Your reply should reproduce each line below exactly and carry none of the pictures.

[Modification records]
=======
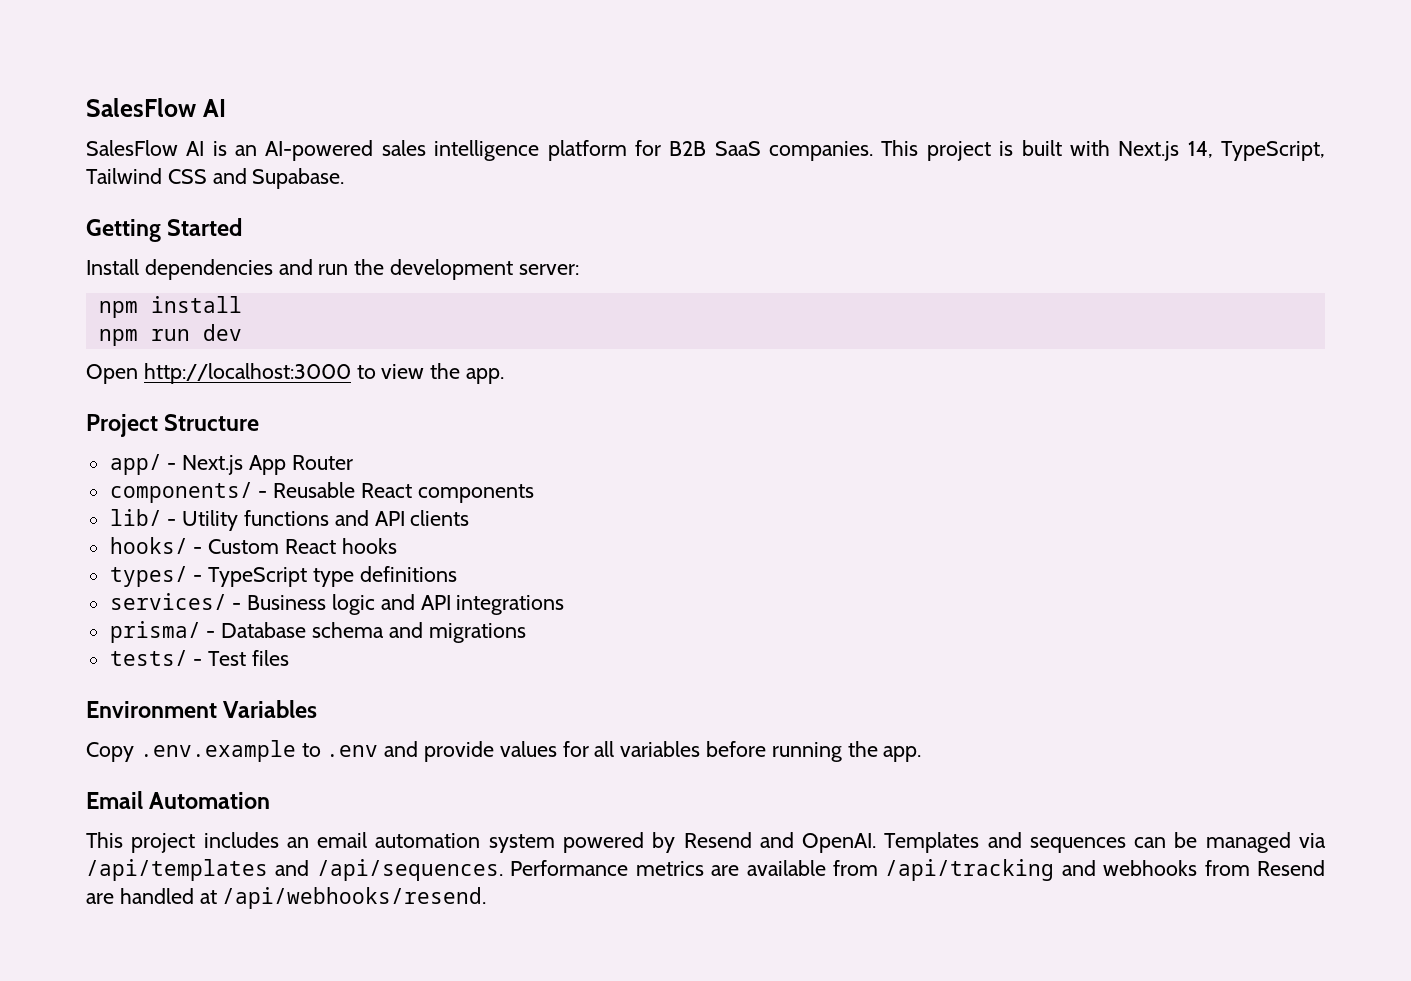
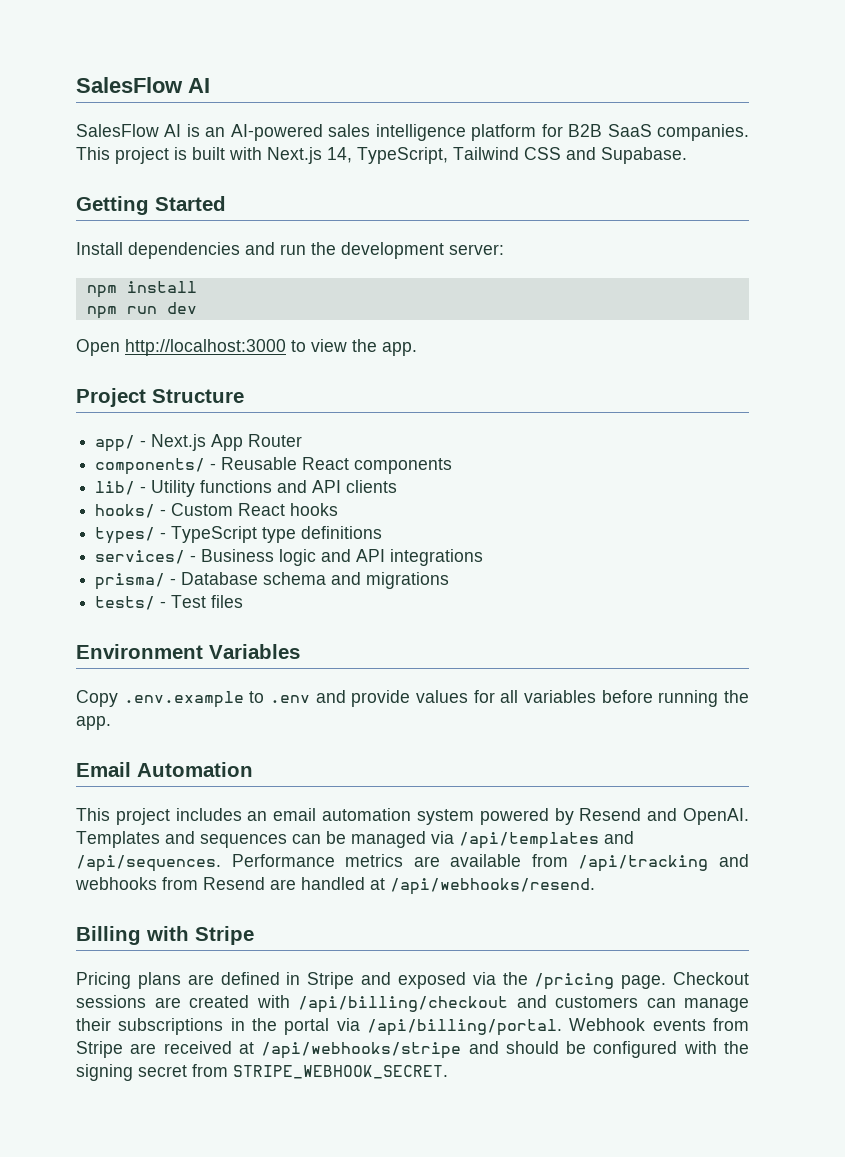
+ Billing with Stripe
+ Pricing plans are defined in Stripe and exposed via the /pricing page. Checkout sessions are created with /api/billing/checkout and customers can manage their subscriptions in the portal via /api/billing/portal. Webhook events from Stripe are received at /api/webhooks/stripe and should be configured with the signing secret from STRIPE_WEBHOOK_SECRET.

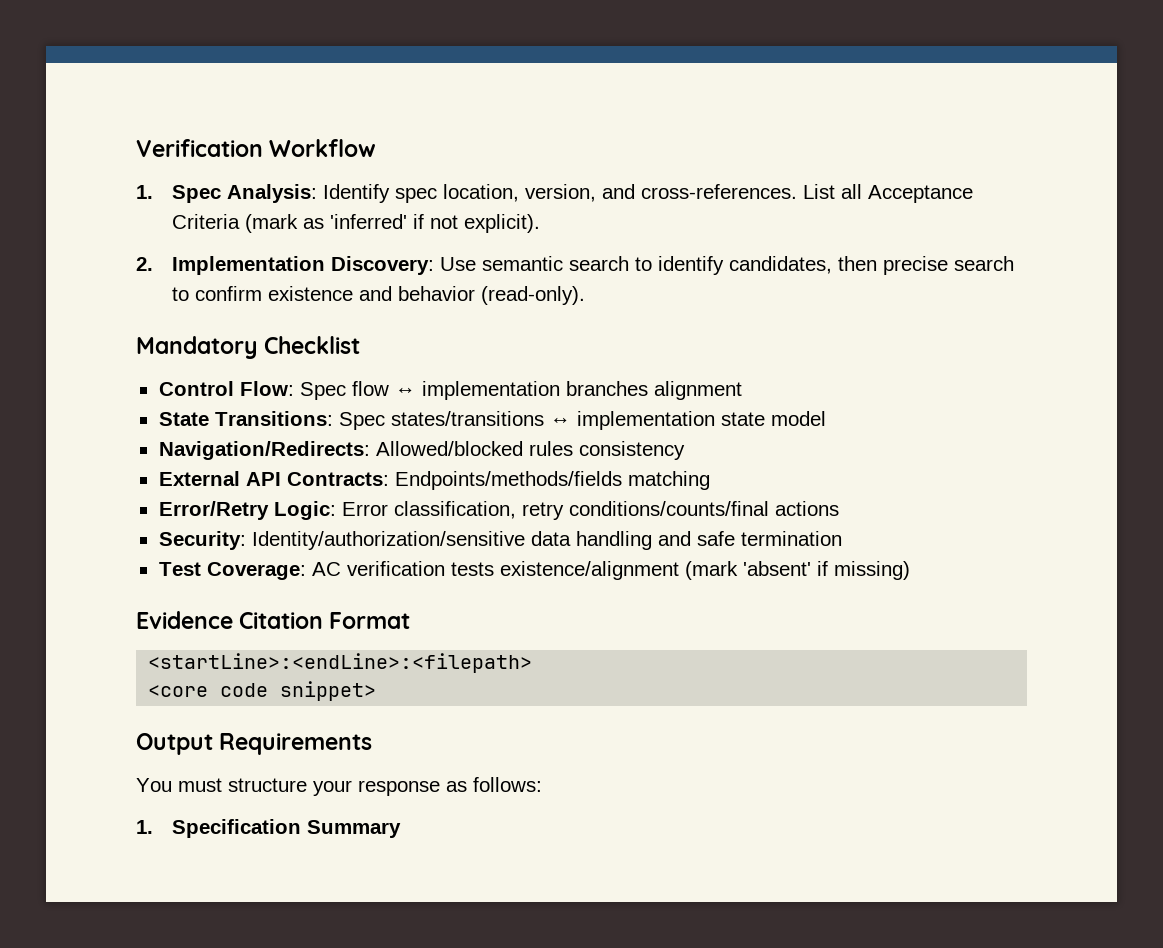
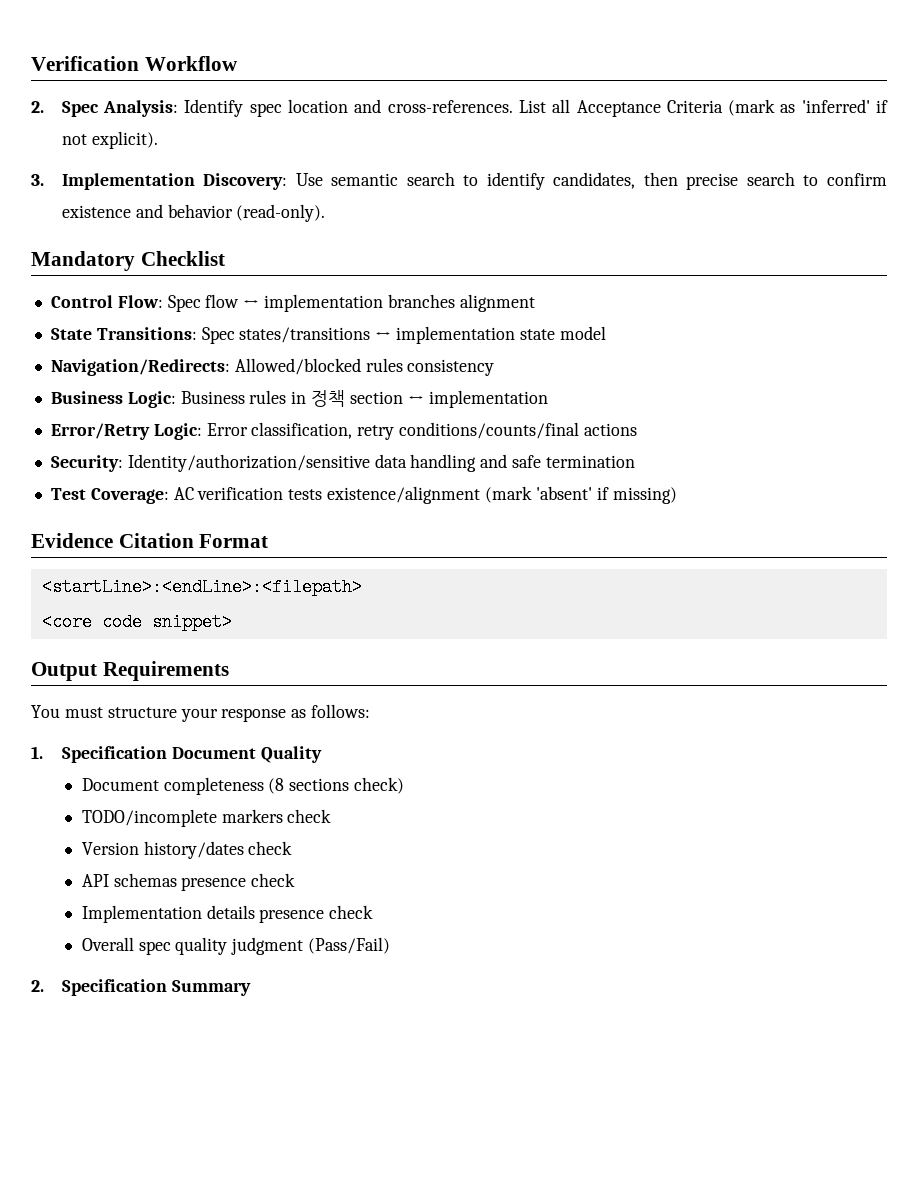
- 1. Spec Analysis: Identify spec location, version, and cross-references.
+ 2. Spec Analysis: Identify spec location and cross-references.
- 2. Implementation Discovery: Use semantic search to identify candidates, then precise search to confirm existence and behavior (read-only).
+ 3. Implementation Discovery: Use semantic search to identify candidates, then precise search to confirm existence and behavior (read-only).
- External API Contracts: Endpoints/methods/fields matching
+ Business Logic: Business rules in 정책 section ↔ implementation
- 1. Specification Summary
+ 1. Specification Document Quality
+ Document completeness (8 sections check)
+ TODO/incomplete markers check
+ Version history/dates check
+ API schemas presence check
+ Implementation details presence check
+ Overall spec quality judgment (Pass/Fail)
+ 2. Specification Summary

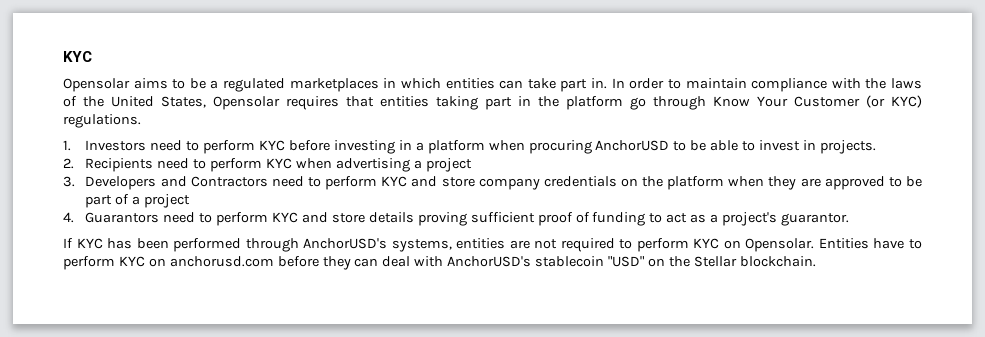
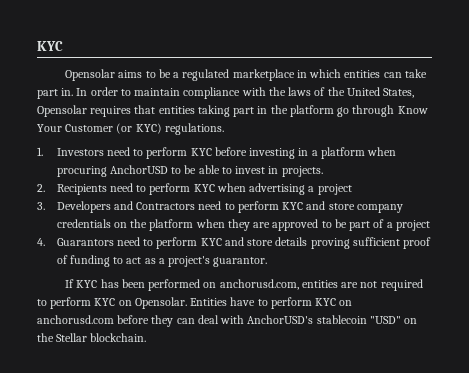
- Opensolar aims to be a regulated marketplaces in which entities can take part in.
+ Opensolar aims to be a regulated marketplace in which entities can take part in.
- If KYC has been performed through AnchorUSD's systems, entities are not required to perform KYC on Opensolar.
+ If KYC has been performed on anchorusd.com, entities are not required to perform KYC on Opensolar.

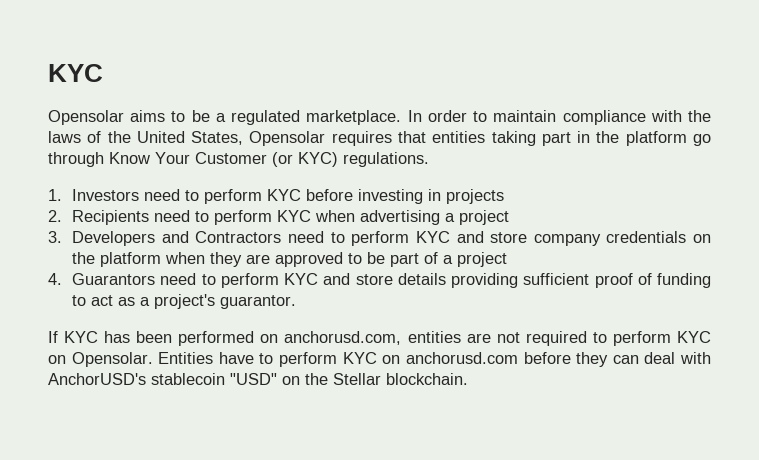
- Opensolar aims to be a regulated marketplace in which entities can take part in.
+ Opensolar aims to be a regulated marketplace.
- 1. Investors need to perform KYC before investing in a platform when procuring AnchorUSD to be able to invest in projects.
+ 1. Investors need to perform KYC before investing in projects
- 4. Guarantors need to perform KYC and store details proving sufficient proof of funding to act as a project's guarantor.
+ 4. Guarantors need to perform KYC and store details providing sufficient proof of funding to act as a project's guarantor.

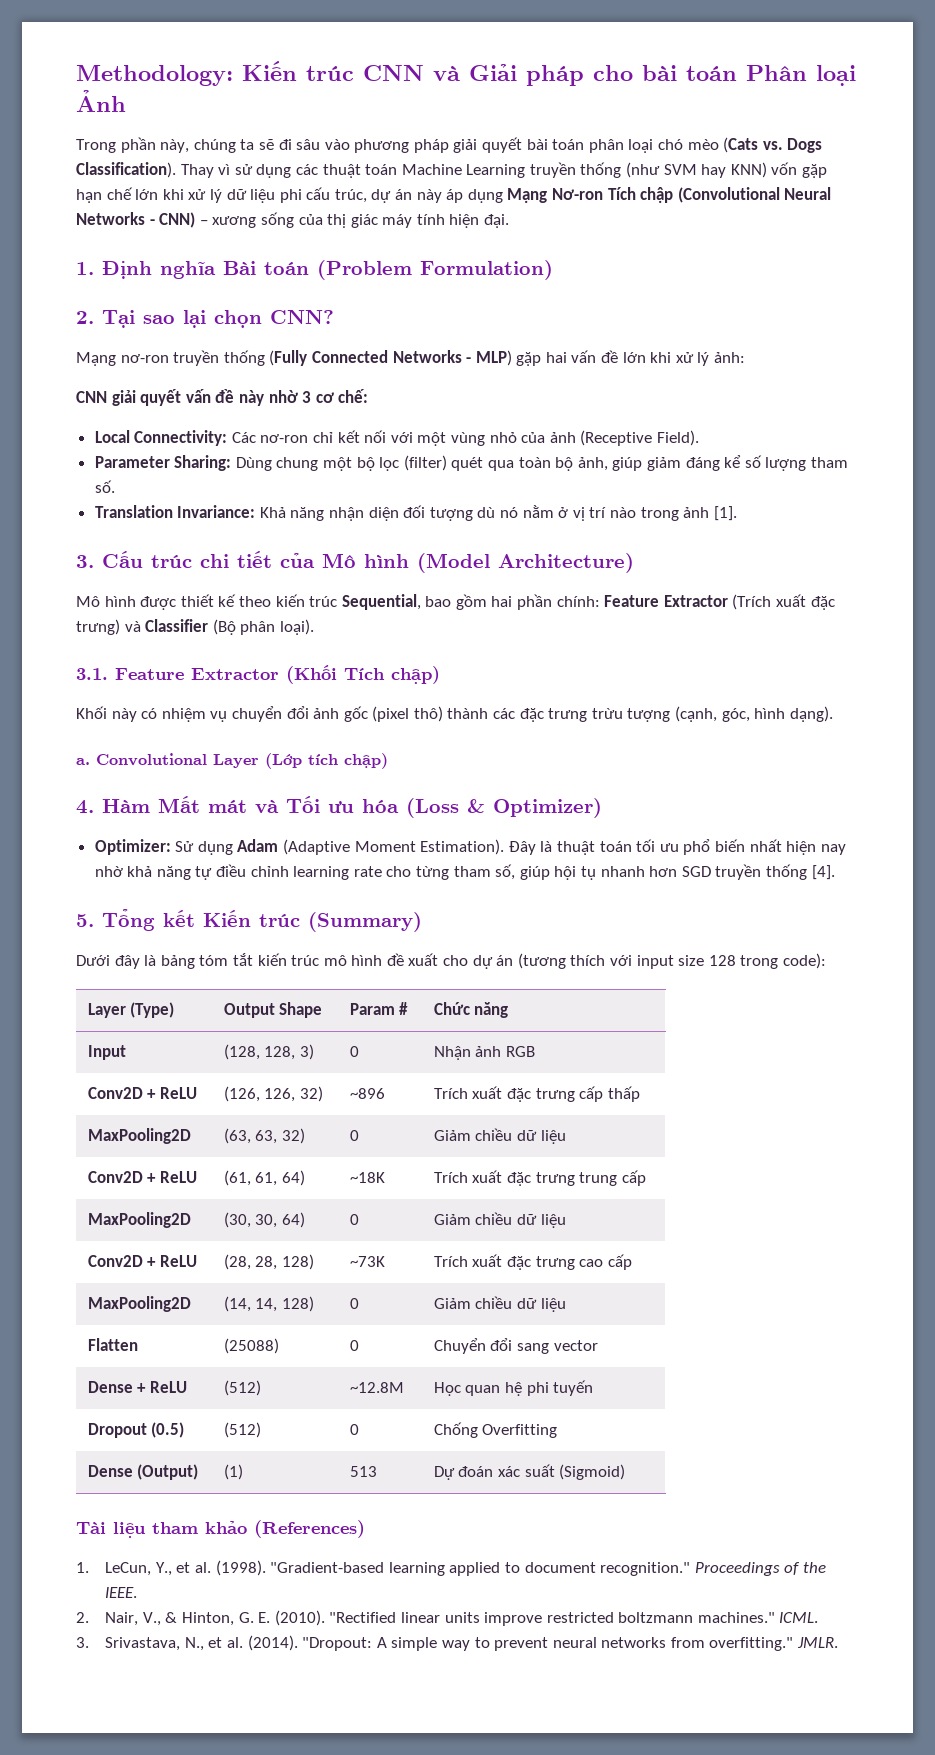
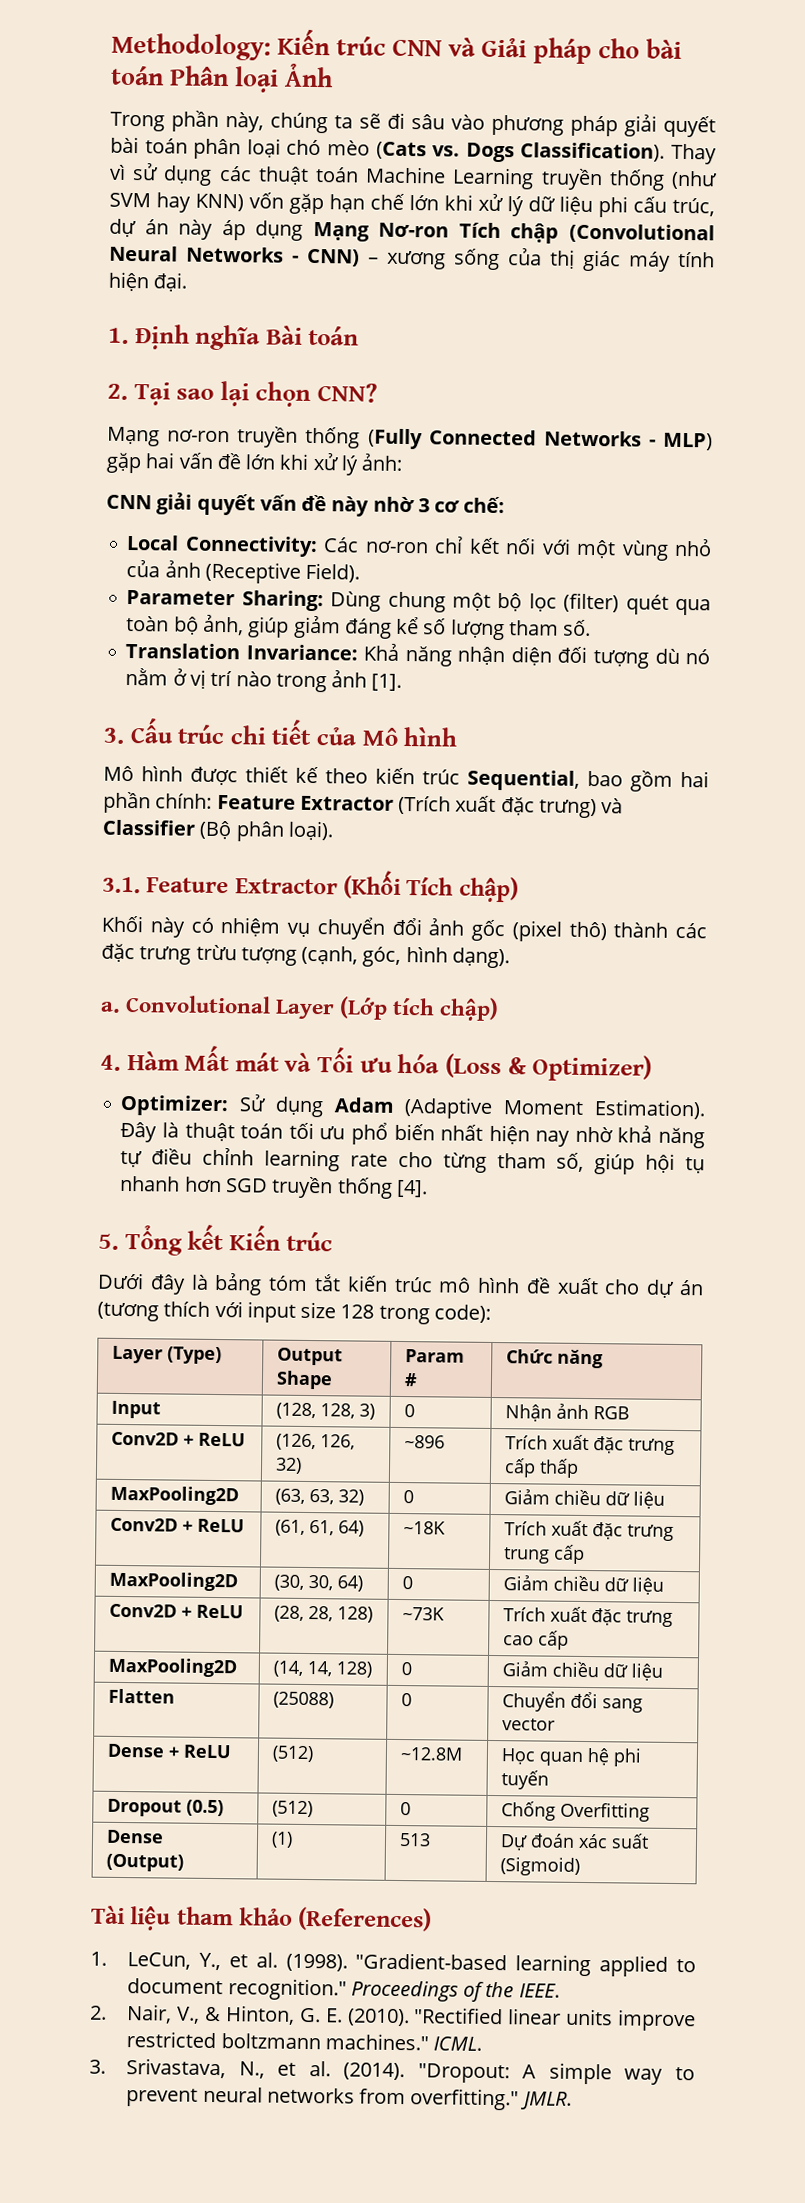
- 1. Định nghĩa Bài toán (Problem Formulation)
+ 1. Định nghĩa Bài toán
- 3. Cấu trúc chi tiết của Mô hình (Model Architecture)
+ 3. Cấu trúc chi tiết của Mô hình
- 5. Tổng kết Kiến trúc (Summary)
+ 5. Tổng kết Kiến trúc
=======
=== PROBLEM SOLUTION ===
+ Billing with Stripe
+ Pricing plans are defined in Stripe and exposed via the /pricing page. Checkout sessions are created with /api/billing/checkout and customers can manage their subscriptions in the portal via /api/billing/portal. Webhook events from Stripe are received at /api/webhooks/stripe and should be configured with the signing secret from STRIPE_WEBHOOK_SECRET.

- 1. Spec Analysis: Identify spec location, version, and cross-references.
+ 2. Spec Analysis: Identify spec location and cross-references.
- 2. Implementation Discovery: Use semantic search to identify candidates, then precise search to confirm existence and behavior (read-only).
+ 3. Implementation Discovery: Use semantic search to identify candidates, then precise search to confirm existence and behavior (read-only).
- External API Contracts: Endpoints/methods/fields matching
+ Business Logic: Business rules in 정책 section ↔ implementation
- 1. Specification Summary
+ 1. Specification Document Quality
+ Document completeness (8 sections check)
+ TODO/incomplete markers check
+ Version history/dates check
+ API schemas presence check
+ Implementation details presence check
+ Overall spec quality judgment (Pass/Fail)
+ 2. Specification Summary

- Opensolar aims to be a regulated marketplaces in which entities can take part in.
+ Opensolar aims to be a regulated marketplace in which entities can take part in.
- If KYC has been performed through AnchorUSD's systems, entities are not required to perform KYC on Opensolar.
+ If KYC has been performed on anchorusd.com, entities are not required to perform KYC on Opensolar.

- Opensolar aims to be a regulated marketplace in which entities can take part in.
+ Opensolar aims to be a regulated marketplace.
- 1. Investors need to perform KYC before investing in a platform when procuring AnchorUSD to be able to invest in projects.
+ 1. Investors need to perform KYC before investing in projects
- 4. Guarantors need to perform KYC and store details proving sufficient proof of funding to act as a project's guarantor.
+ 4. Guarantors need to perform KYC and store details providing sufficient proof of funding to act as a project's guarantor.

- 1. Định nghĩa Bài toán (Problem Formulation)
+ 1. Định nghĩa Bài toán
- 3. Cấu trúc chi tiết của Mô hình (Model Architecture)
+ 3. Cấu trúc chi tiết của Mô hình
- 5. Tổng kết Kiến trúc (Summary)
+ 5. Tổng kết Kiến trúc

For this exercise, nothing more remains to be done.